Dunia kembali menyambut momen bersejarah dengan memperingati World Press Freedom Day atau Hari Kebebasan Pers Sedunia yang jatuh pada hari ini, Minggu, 3 Mei 2026.
Hal tersebut disampaikan oleh Hendra Jaya Saputra (Deky Brantas), Ketua Dewan Pengurus Cabang (DPC) Asosiasi Pewarta Seluruh Indonesia (AKPERSI) Kabupaten Muara Enim.
Menurut Hendra, peringatan global ini bukan sekadar seremoni, melainkan momen refleksi untuk meneguhkan komitmen bersama dalam menjaga freedom of expression dan kebebasan pers sebagai fundamental human rights yang tak tergantikan.
“Kebebasan pers adalah nafas demokrasi. Tanpa media yang independent dan responsible, informasi yang akurat dan berimbang sulit terwujud.
Oleh karena itu, perlindungan terhadap profesi jurnalis dan kebebasan media harus terus diperjuangkan secara global maupun lokal,” ujar Hendra.
Ia juga menekankan bahwa Hari Kebebasan Pers Sedunia memiliki makna luas, tidak hanya bagi insan pers, tetapi juga bagi seluruh masyarakat.
Peringatan ini mengingatkan pentingnya peran media dalam mengawal kebijakan, menyuarakan aspirasi rakyat, serta menjadi kontrol sosial yang sehat.
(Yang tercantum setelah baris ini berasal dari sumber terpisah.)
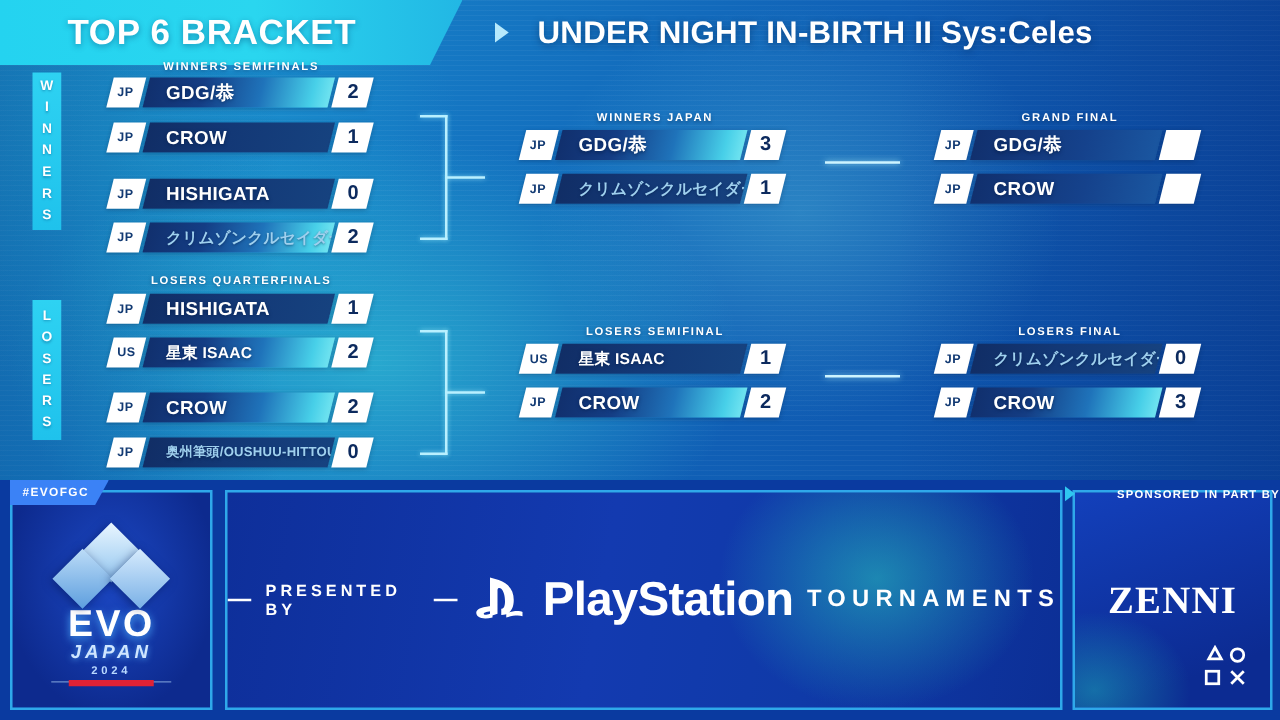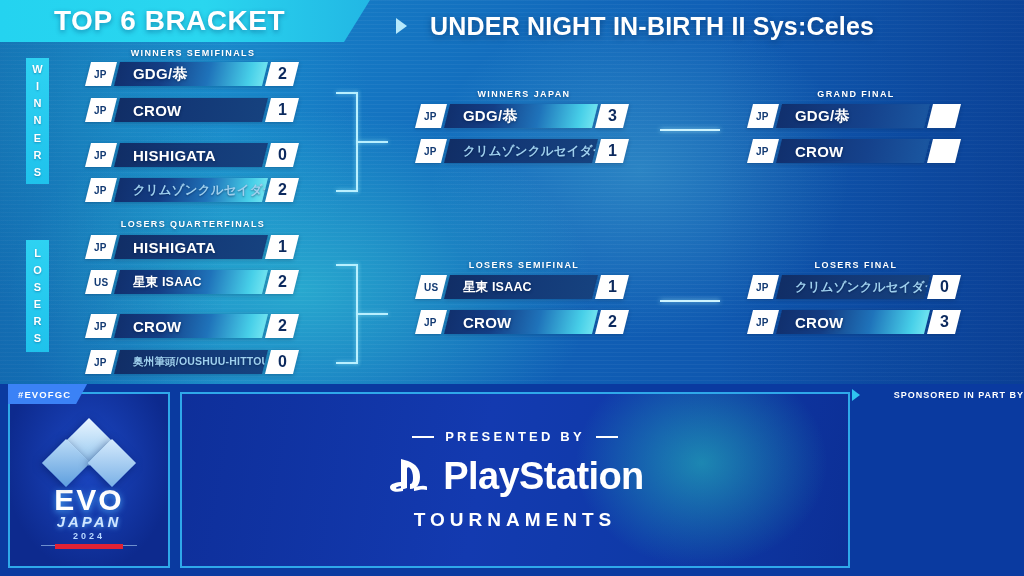"TOP 6 BRACKET" .hdr-left { height: 42px -> 52px }
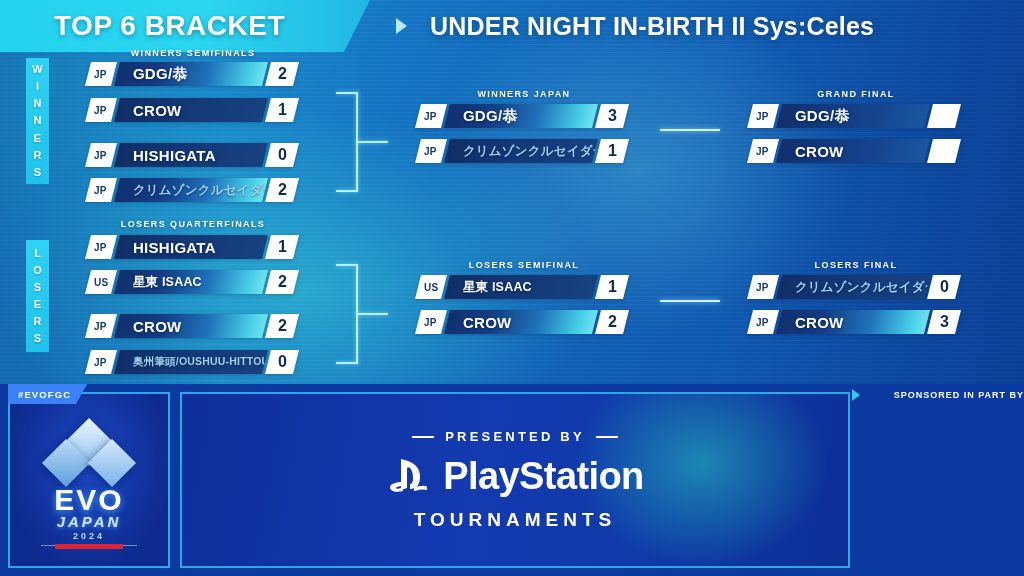"PRESENTED BY" .ps-wrap { flex-direction: column -> row }
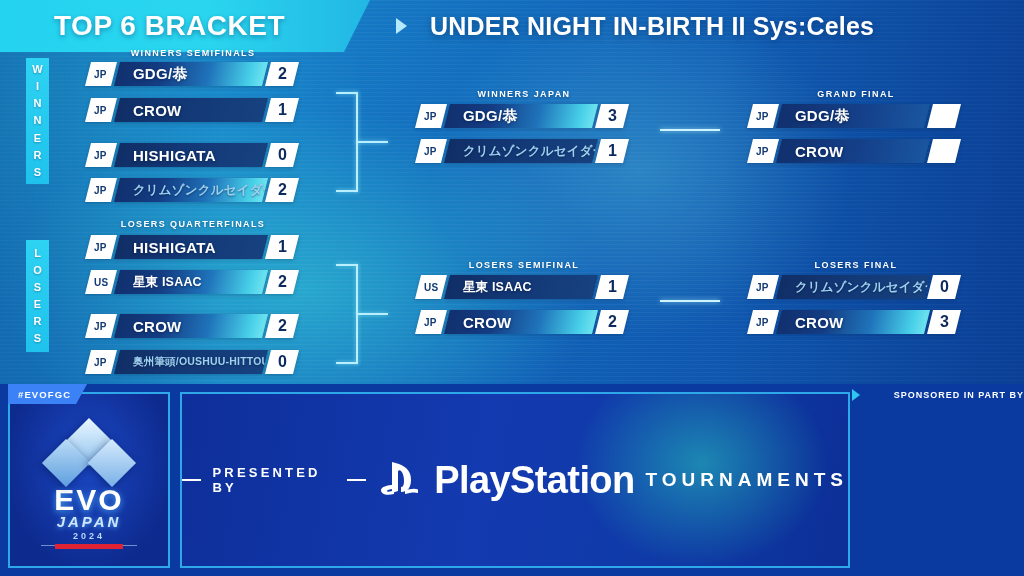"ZENNI" div.panel { html: none -> <div> <div> <span>ZENNI</span> </div> <div> <svg> <polygon></polygon> <circle></circle> <rect></rect> <path></path> </svg> </div> </div> }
Tahun ini, peringatan mengusung tema utama “Shaping a Future at Peace” atau “Membentuk Masa Depan yang Damai”.
Tema ini menyoroti peran vital media dalam mencegah konflik, membangun dialogue, dan memperkuat tata kelola yang demokratis demi terciptanya kedamaian.
Hendra berharap, semangat Hari Kebebasan Pers ini dapat terus membangkitkan kesadaran semua pihak untuk saling menghargai, menjaga journalistic ethics, dan bersama-sama mewujudkan ruang informasi yang sehat, positif, dan bermanfaat bagi kemajuan bangsa.